The Big Seven by Jim Harrison


Didn’t love this as much as I did Harrison’s previous book with these characters, The Great Leader, even though the books are quite similar. But Harrison’s brilliant narrative riffs kept me reading through the story’s weaker moments, and the book’s best moments are toward the end. If Harrison writes another of these faux mysteries I will surely read it.

The mystery in The Big Seven is more faux than ever, and concerns the Ames clan, whose cumulative catalog of sins reminded me of the dirty joke in the movie the Aristocrats. The point seems less any specific crime than the accumulated force of their awfulness, usually from one Ames family member to another. The question of who is guilty of this book’s particular murder gets subsumed in the Ames family’s maze of misdeeds.

The title refers to the seven deadly sins, and protagonist struggles to write a treatise on violence, which he considers the eighth deadly sin (though doesn’t wrath already cover that?). Reading this book, I couldn’t help but relate this story to the dysfunction that is flaring this week in Baltimore. When will it stop being like this? What is to be done? There is no better solution that putting some people in jail, even though no one expects that to change much.

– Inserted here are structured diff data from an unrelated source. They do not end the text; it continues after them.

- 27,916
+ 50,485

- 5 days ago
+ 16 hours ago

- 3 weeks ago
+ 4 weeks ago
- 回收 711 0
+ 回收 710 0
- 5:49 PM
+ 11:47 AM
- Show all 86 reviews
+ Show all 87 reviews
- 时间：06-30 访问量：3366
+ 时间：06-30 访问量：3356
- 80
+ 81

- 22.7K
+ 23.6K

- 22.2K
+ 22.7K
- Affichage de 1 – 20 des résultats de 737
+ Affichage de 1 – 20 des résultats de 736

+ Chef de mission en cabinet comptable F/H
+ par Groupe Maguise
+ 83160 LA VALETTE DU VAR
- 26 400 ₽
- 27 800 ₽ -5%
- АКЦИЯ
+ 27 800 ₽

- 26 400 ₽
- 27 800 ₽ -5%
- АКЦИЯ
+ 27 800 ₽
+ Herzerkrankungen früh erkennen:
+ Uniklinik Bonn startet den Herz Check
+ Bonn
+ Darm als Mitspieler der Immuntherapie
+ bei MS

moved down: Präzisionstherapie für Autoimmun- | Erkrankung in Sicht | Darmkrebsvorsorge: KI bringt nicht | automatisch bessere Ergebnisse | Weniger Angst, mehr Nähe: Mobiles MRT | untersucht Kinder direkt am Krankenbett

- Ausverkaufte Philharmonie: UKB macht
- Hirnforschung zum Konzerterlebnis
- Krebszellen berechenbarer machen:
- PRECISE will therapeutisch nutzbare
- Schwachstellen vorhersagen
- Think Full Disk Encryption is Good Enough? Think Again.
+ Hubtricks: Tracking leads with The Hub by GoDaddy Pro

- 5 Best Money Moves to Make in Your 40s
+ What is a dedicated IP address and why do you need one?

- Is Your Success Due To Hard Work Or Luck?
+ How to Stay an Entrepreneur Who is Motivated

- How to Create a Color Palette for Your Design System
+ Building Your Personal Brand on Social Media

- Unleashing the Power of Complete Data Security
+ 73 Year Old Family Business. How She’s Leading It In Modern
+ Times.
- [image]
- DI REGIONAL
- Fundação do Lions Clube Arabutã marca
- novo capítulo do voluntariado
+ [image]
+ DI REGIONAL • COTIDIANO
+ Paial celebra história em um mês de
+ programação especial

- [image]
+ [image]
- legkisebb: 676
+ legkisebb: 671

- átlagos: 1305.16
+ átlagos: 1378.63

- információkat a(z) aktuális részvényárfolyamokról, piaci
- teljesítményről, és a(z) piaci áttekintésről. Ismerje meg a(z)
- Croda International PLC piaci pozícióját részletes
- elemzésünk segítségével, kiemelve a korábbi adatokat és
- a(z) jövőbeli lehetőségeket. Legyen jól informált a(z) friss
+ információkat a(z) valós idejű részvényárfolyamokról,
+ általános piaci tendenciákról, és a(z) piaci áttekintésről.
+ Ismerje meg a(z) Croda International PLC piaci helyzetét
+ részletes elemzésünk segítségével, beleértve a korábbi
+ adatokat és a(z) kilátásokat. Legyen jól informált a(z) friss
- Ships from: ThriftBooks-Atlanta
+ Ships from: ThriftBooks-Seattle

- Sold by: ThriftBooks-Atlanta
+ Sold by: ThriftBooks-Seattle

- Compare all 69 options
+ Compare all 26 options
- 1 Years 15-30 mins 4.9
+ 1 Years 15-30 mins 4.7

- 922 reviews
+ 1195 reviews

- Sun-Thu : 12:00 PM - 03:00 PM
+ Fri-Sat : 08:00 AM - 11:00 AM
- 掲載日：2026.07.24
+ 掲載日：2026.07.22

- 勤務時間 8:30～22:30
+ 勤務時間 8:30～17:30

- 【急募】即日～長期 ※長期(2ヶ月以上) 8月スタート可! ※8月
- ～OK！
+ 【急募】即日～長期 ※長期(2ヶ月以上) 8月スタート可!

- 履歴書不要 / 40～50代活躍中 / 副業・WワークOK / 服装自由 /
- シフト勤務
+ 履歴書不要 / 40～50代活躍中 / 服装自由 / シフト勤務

The Great Leader by Jim Harrison, and the nerdiest of mid-life crises

Loved Jim Harrison’s The Great Leader, described by its author as a “faux mystery.” It reminded me of Thomas Pynchon’s Inherent Vice, except it is much more approachable. Here a recently retired detective in Michigan’s Upper Peninsula is tracking a cult leader that he wasn’t able to arrest when he was an active duty officer. But the book is barely at all the tracking, and more of a forum for Harrison to riff hilariously on crime, religion, sex and Native American culture. I was tempted to fault The Great Leader for what I would call a “Last Vegas” problem—the older protagonist here, like the leads of that movie, prove irresistible to all young women they encounter. I would guess Harrison, though, is more than in on the joke.

While I was enjoying the book, I also became frustrated because I was asking myself, how the hell is it that I had never heard of The Great Leader—or, more importantly, its author, Jim Harrison—before? Harrison has published more than 31 titles, including Legends of the Fall, which was made into a big Hollywood movie, and he is also the winner of a Guggenheim fellow, among other honors. And yet until a couple months ago I had never heard of him.

I am 46, and I think of myself as a reader, even though I don’t read in the way that people who make a living in the books universe have been doing. (I worked in journalism full-time for 17 years and still practice the craft, when the wind conditions are right). But still, I was an English major at college. For my adult life I have been always reading some book—even if it has been in between work, sports, movies, television, exercising and interacting with the people in my life, the time-consuming “loved ones.”

Meanwhile, the stack of books I would like to read grows ever larger. Every week in the NYTimes Book Review I see at least one and usually several books that interest me. (That’s how I came to The Great Leader. I picked it up this book after reading a review of its sequel, The Big Seven, in late February, and I decided to begin with the original.) So after reading The Great Leader, I now need to get to The Big Seven. And in addition to new releases, there’s the books I see on awards lists that I want to check out—I’ve just started Phil Klay’s much-decorated Deployment, and so far, so great, and I want to get to Emily St. John Mandel’s Station Eleven, among many others. On top of those, there’s all the books from years past that I want to get to. Katherine Boo’s Behind the Beautiful Forevers, the final book in Marilynne Robinson’s Iowa trilogy, the University of Chicago Press’ Donald Westlake nonfiction collection, more by James Lee Burke, Val McDermid, Patricia Highsmith, Orhan Pamuk….

It’s the nerdiest kind of mid-life crisis. Too many books, not enough time.